25/09/2025
(001287)
Leaving it here if anybody can ever relate to this(Don't intended to get anything in return,no sympathy,no empathy)
I was grown up in a separated family so I never got my parents emotionally available to me.They just carried out their responsibilities bcz they were mere responsibilities to them.So I grew up in my own way with my free-spirits.They took me for granted,hence my attachments never budded.Other relatives?As typical bengali crooked relatives do,they never spared a single moment for me rather they brag me to be the happiest after surviving such a fam and thriving into academic excellences LoL.Anyways,I have no potential,no special talent just an average guy just going with the flow.Even I can no longer study as I could before BUET.Again,I got no friends in my school,college,university.Sounds funny, right ?but yeah that's the truth.Literally if you ask any I can't mention a single name in my entire 20yrs, such a tyrannical loner I'm.Nobody ever listened to me nor I could open up myself.People just do for their sake.They be sympathizing like "Ah,you got these issues?Time will heal Or better consult with mental health specialist" Or giving you
fu***ng solutions(BUT deep down inside you know nothing will never ever change), leaving you passing thousand judgements with your emptiness only.Atp,I no longer need any friends.
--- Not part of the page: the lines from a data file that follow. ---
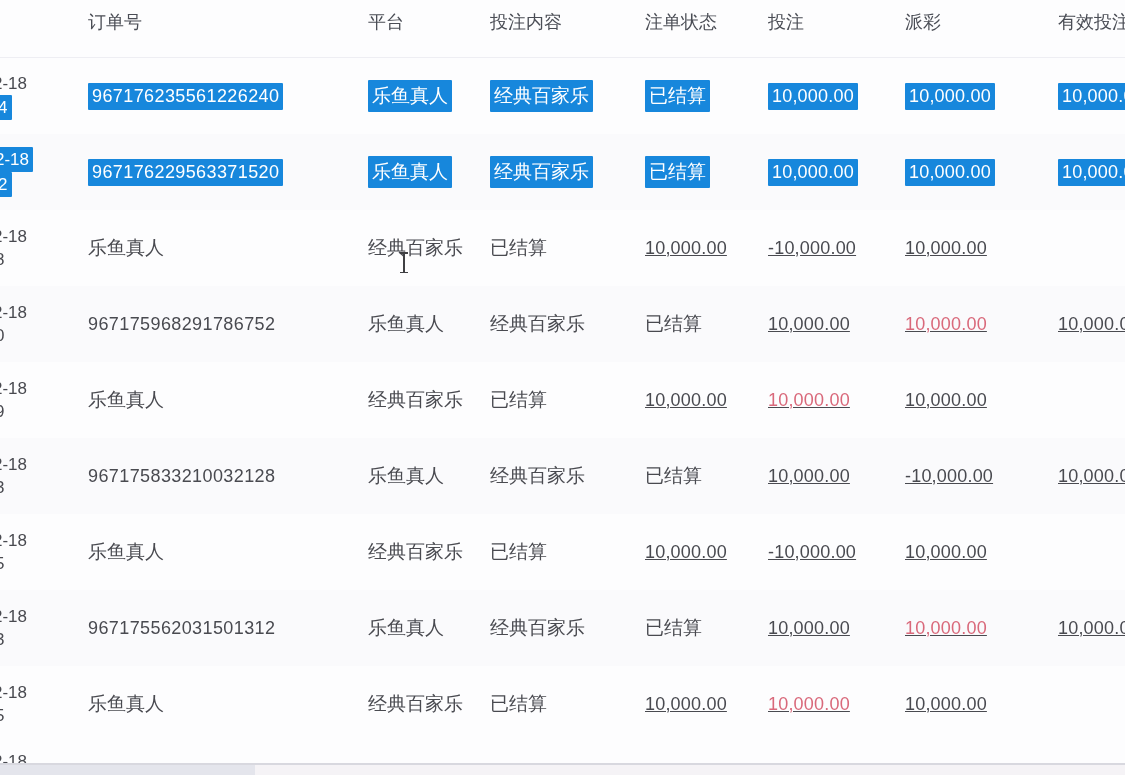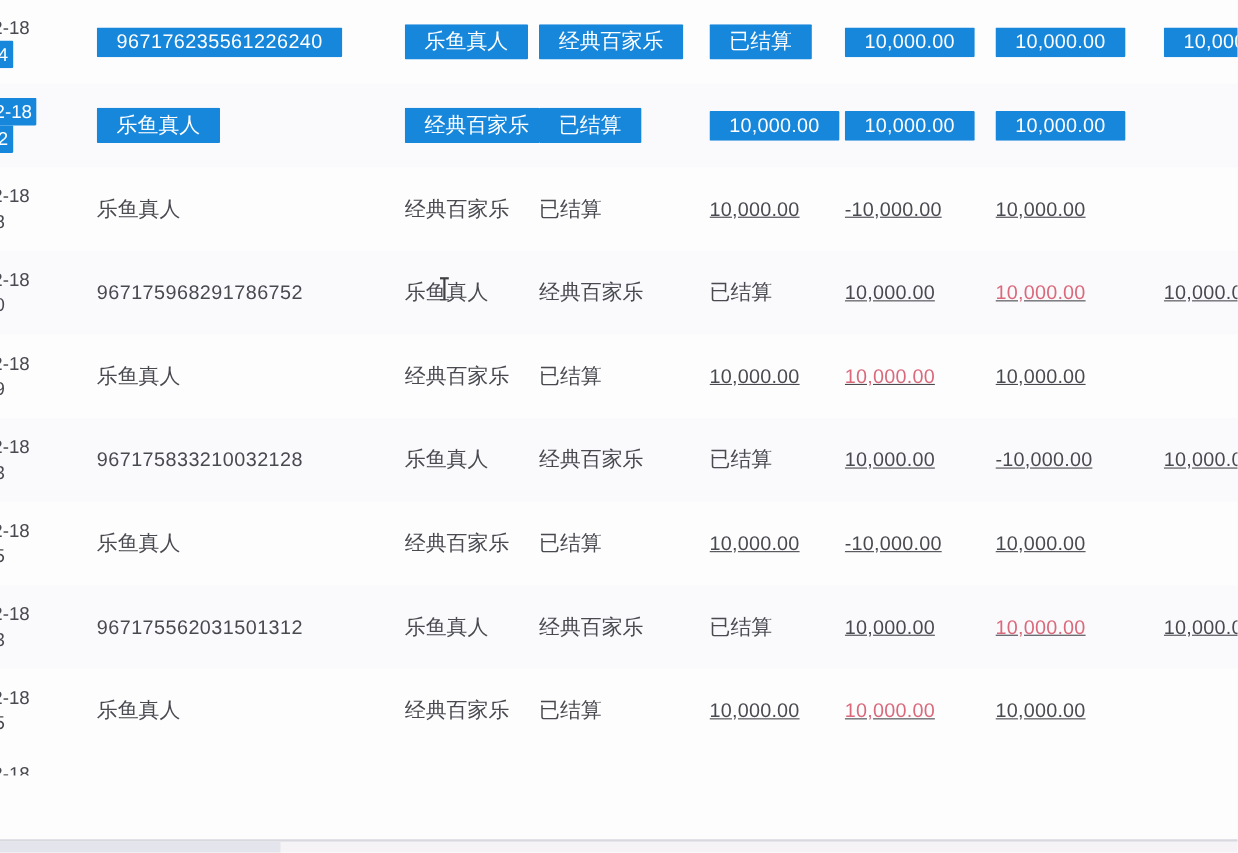--- a/index.html
+++ b/index.html
@@ -74,6 +74,16 @@
 
 <div class="screen">
 
+  <div class="header-row">
+    <div class="hcell"></div>
+    <div class="hcell">订单号</div>
+    <div class="hcell">平台</div>
+    <div class="hcell">投注内容</div>
+    <div class="hcell">注单状态</div>
+    <div class="hcell">投注</div>
+    <div class="hcell">派彩</div>
+    <div class="hcell">有效投注</div>
+  </div>
 
   <div id="rows">
       <div class="row">

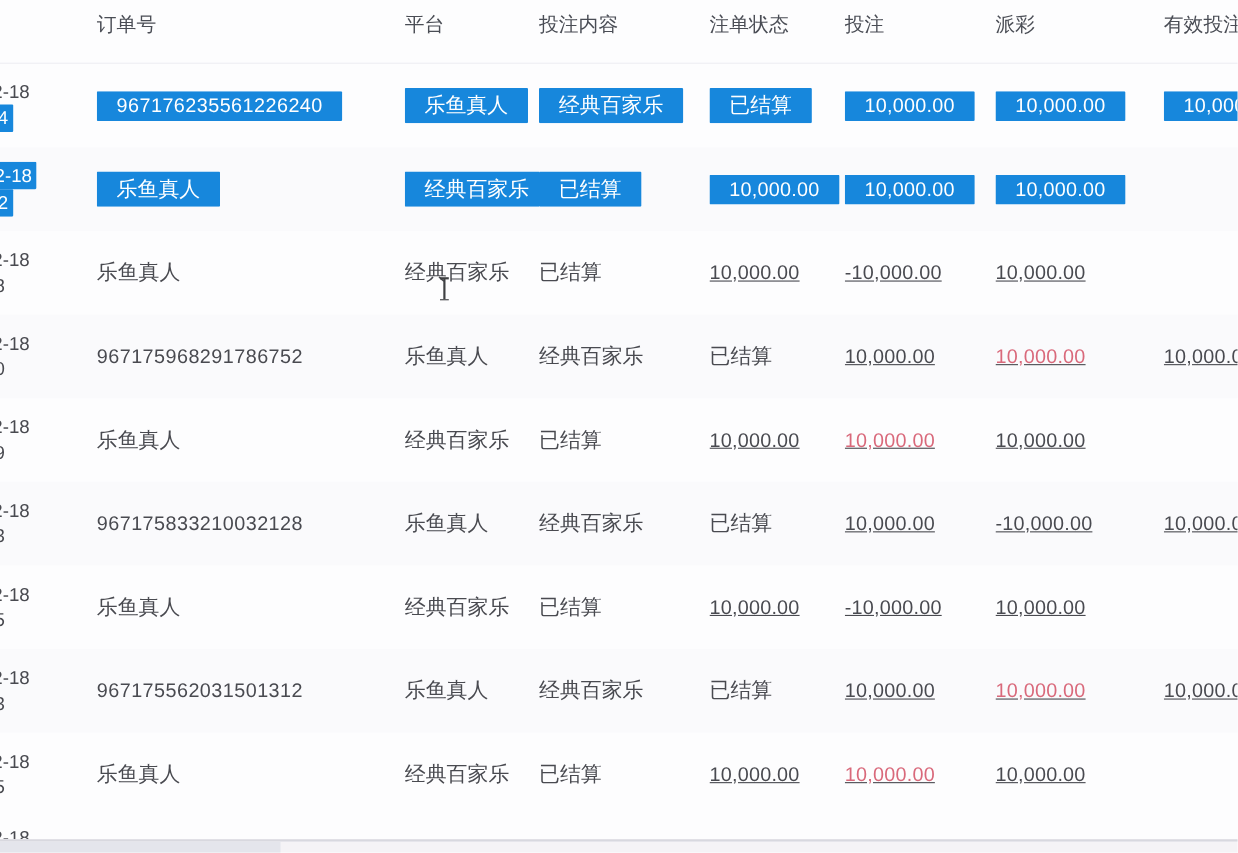--- a/index.html
+++ b/index.html
@@ -34,7 +34,7 @@
   .cell.order{font-size:18px;letter-spacing:.4px;}
   .chip{
     display:inline-block;background:#1787dc;color:#ffffff;
-    padding:3px 18px;border-radius:1px;
+    padding:3px 4px;border-radius:1px;
   }
   .red{color:#d9697b;}
   

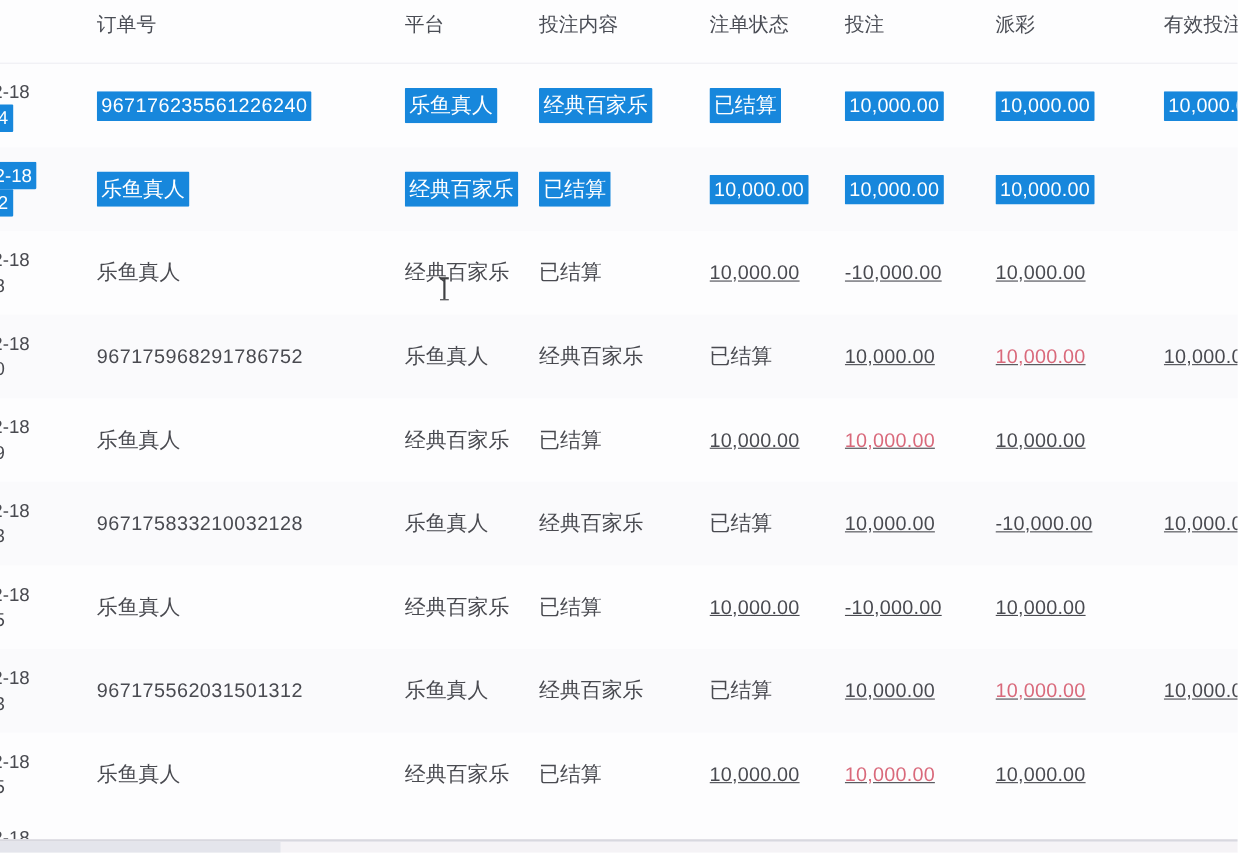--- a/index.html
+++ b/index.html
@@ -104,6 +104,7 @@
           <span class="dl"><span class="dline1 chip">2-18</span></span>
           <span class="dl"><span class="dline2 chip">2</span></span>
         </div>
+        <div class="cell order"><span class="chip ">967176229563371520</span></div>
         <div class="cell"><span class="chip ">乐鱼真人</span></div>
         <div class="cell"><span class="chip ">经典百家乐</span></div>
         <div class="cell"><span class="chip ">已结算</span></div>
I just don't give a flying f**k to all the formalities in this fu***ng world.I will never forgive myself,I will never forgive my birth-givers,I won't forgive this excruciating world and I won't forgive any being that procreates to another soulless existence.I will never forgive solitude,I will never forgive companionship.All I just wait for a peaceful death after all the formalities being over.Only Then I can share each and everything of me with my own graveyard.